Please count the lines in the data below that mention the word "none", then give only the total.

- _Source data_:
================================

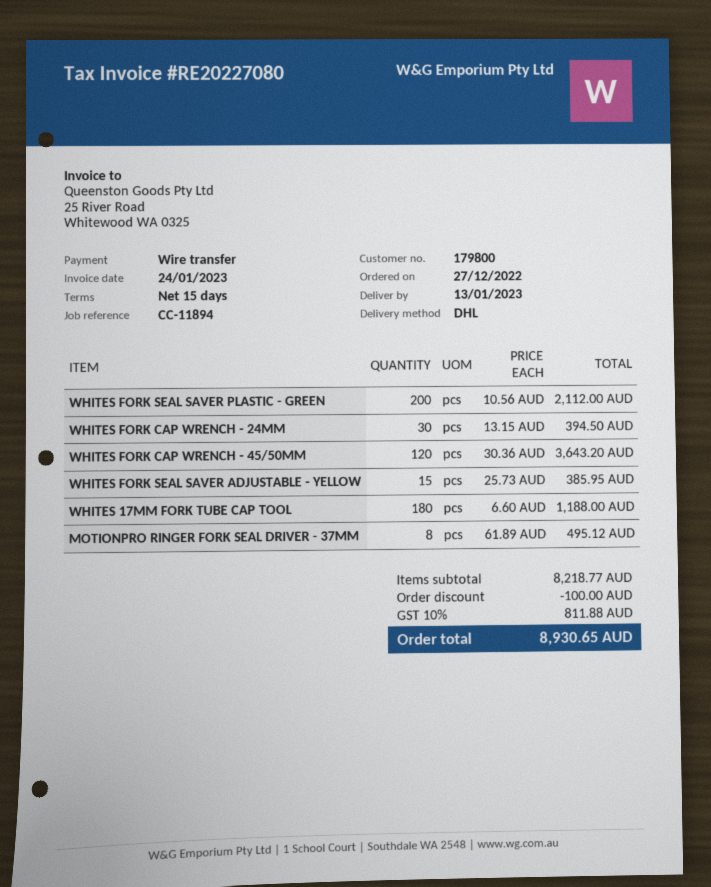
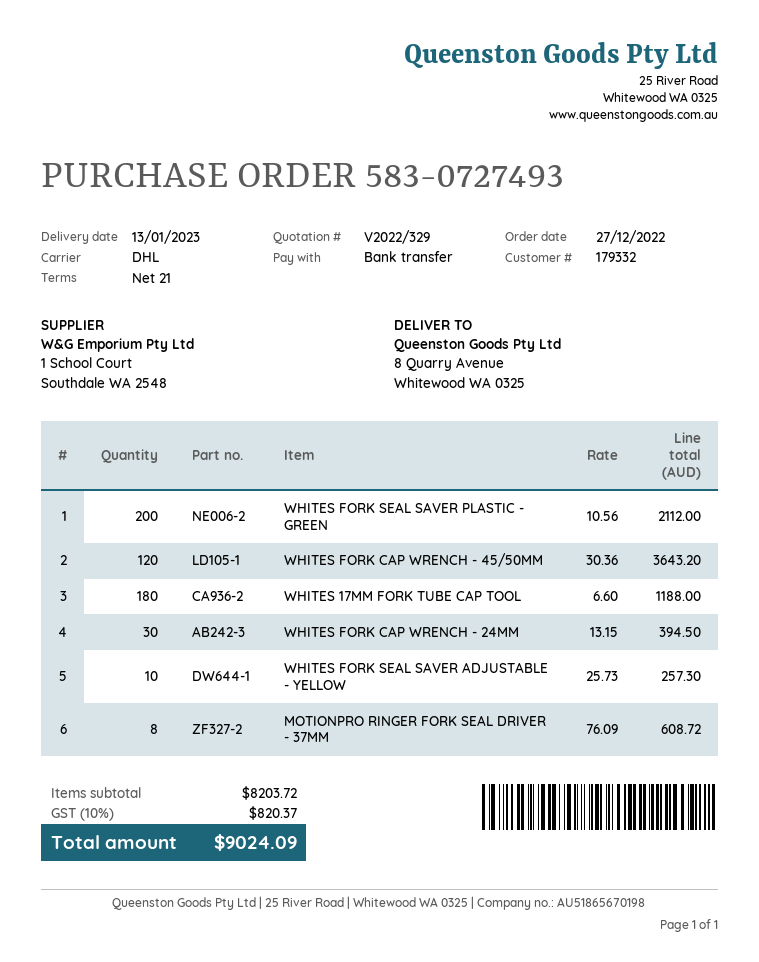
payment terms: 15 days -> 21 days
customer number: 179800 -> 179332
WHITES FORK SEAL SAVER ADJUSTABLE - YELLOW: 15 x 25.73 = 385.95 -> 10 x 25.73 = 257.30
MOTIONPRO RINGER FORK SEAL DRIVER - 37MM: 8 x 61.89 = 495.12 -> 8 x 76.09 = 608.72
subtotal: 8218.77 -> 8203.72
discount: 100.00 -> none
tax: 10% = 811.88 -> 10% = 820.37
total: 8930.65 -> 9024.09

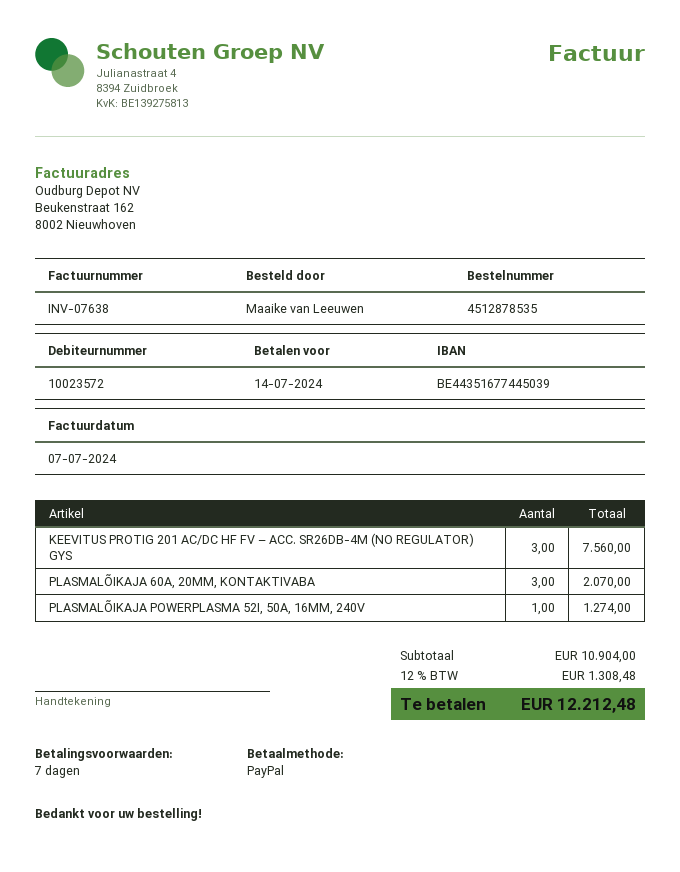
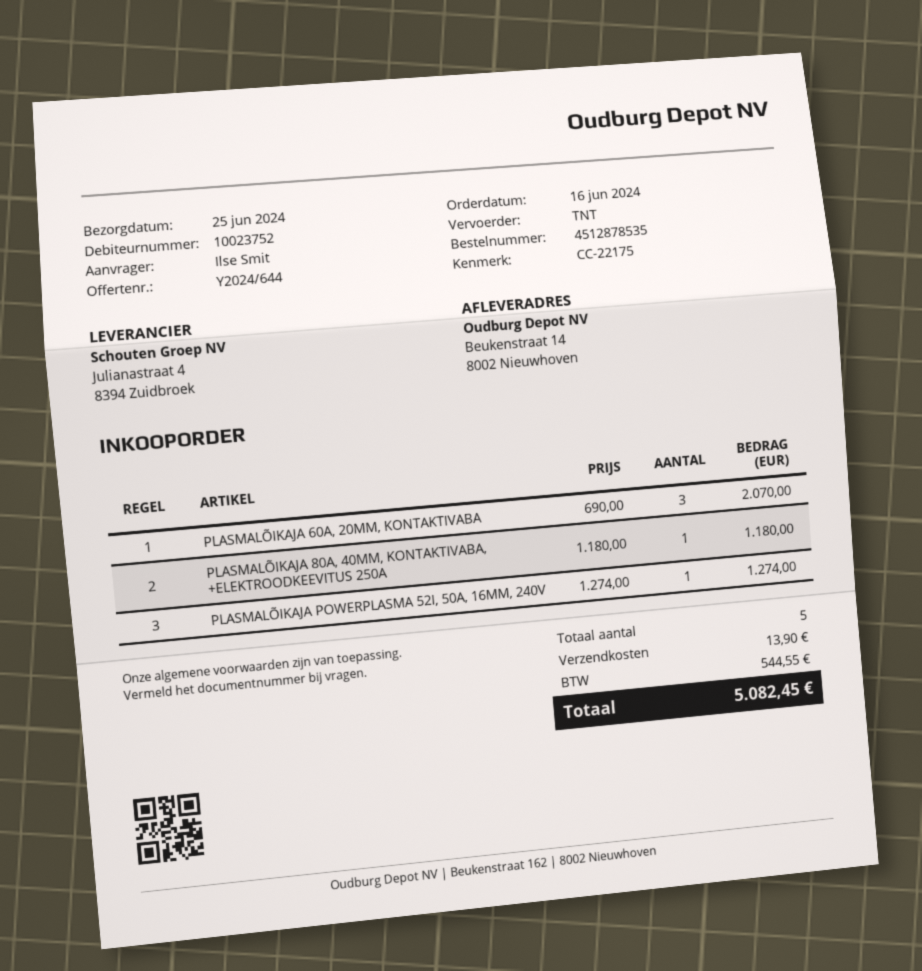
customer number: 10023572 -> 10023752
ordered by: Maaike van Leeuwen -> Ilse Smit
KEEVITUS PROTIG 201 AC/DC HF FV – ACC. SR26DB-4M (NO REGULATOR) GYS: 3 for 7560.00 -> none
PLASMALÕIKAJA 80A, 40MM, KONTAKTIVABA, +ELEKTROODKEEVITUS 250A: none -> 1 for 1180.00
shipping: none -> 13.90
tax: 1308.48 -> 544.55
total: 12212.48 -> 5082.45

================================

- _Exercise solution_: 4